Cameroun - Gouvernance: Des salaires fictifs à la Fonction publique

 En effet, depuis la création de la Commission de la Reforme administrative en passant par l’Opération Antilope, le Sigipes et la traque des fonctionnaires fictifs, les efforts déployés par le gouvernement pour assainir le fichier solde de l’Etat sont visibles. Les fonctionnaires véreux causent chaque année un manque à gagner au trésor public d’un montant estimé à plus de 300 milliards de Fcfa. La Fonction publique est gangrenée par les fléaux de toute sorte : le faux et usage de faux, faux en écriture authentique, des faux matricules soldes, les faux arrêtés et décisions, les faux avancements en grade et reclassement, les rappels frauduleux, les primes de toute sorte, le tout couronné par l’abandon total des postes de travail. Au sein de toutes les administrations, on observe des effectifs pléthoriques des agents affectés et ayant pris le service, alors que sur le terrain, leurs absences sont remarquées.
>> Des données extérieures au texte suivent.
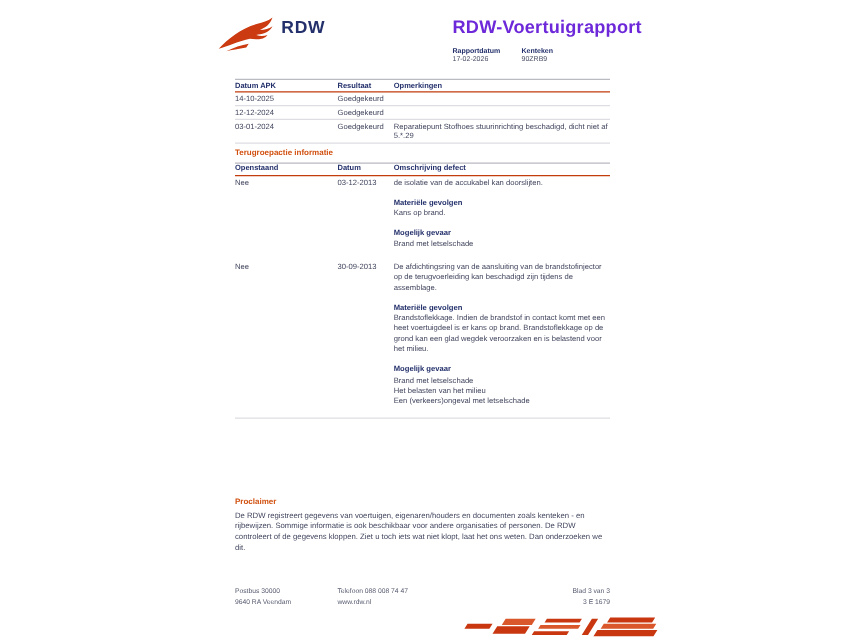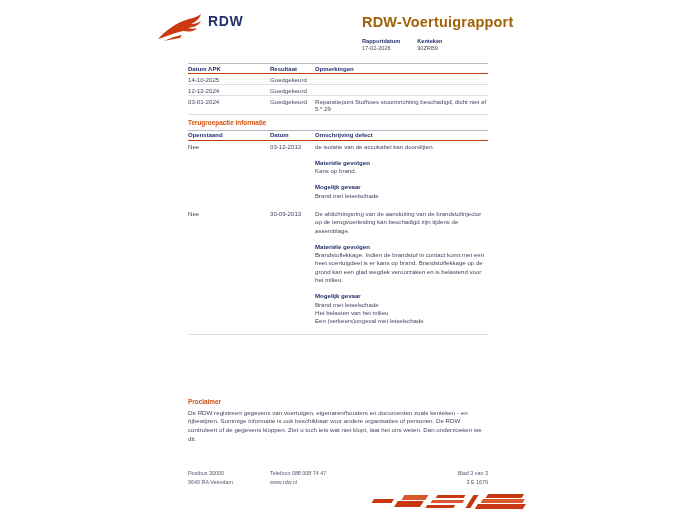"RDW" .logo { left: 157px -> 174px }
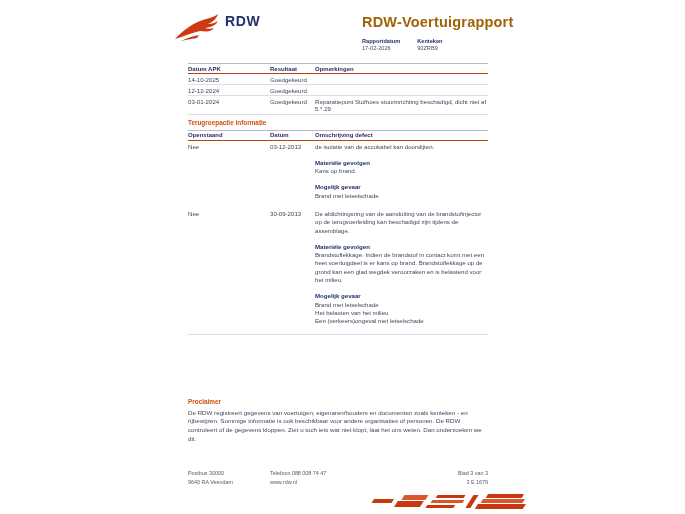"RDW-Voertuigrapport" .title { color: #a16207 -> #6d28d9 }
Certains s’octroient les faux certificats d’invalidité et d’indisponibilité alors qu’ils vaquent tranquillement à d’autres occupations. A la fin du mois, ils sont les premiers à s’aligner devant les banques pour percevoir les salaires. Dans cette mafia dont les caisses de l’Etat paient le lourd tribut, les délégués, les directeurs et les chefs de services sont pointés du doigt pour protéger les fraudeurs parce qu’ils recevraient un reversement de 30% du salaire indûment perçu. Comment le ministère de la Fonction publique et de la Reforme administrative compte relancer une opération d’assainissement du fichier solde dans ce contexte de complicités et de tractations mafieuses ?

Des exemples
Rose B., inspecteur de police de la promotion espoir en 2000, a eu la chance de voyager pour l’Italie après deux années de correspondance avec son blanc. Partie du Cameroun depuis 2009, son petit frère touche normalement son salaire par procuration et reverse une partie à son patron. A Bertoua, une enseignante du primaire intégrée depuis 2001, fait dans l’import – export au Bénin, Togo et Côte d’Ivoire. Son salaire passe normalement alors qu’elle a abandonné les salles de classe grâce à sa relation de concubinage avec un délégué. A Ebolowa, une enseignante, elle aussi, régulièrement intégrée exerce au Gabon dans une école privée pendant qu’elle perçoit son salaire au Cameroun sous la protection des réseaux à la perception d’Ebolowa.
Un zoom sur la vague de 25.000 recrutés de la Fonction publique en 2011, permet de comprendre que cette situation est si grave et alarmante. Plusieurs ont boycotté les services pendant des mois avec le quitus de leurs hiérarchies respectives pour des raisons immorales pendant que d’autres Camerounais recherchent vainement un emploi.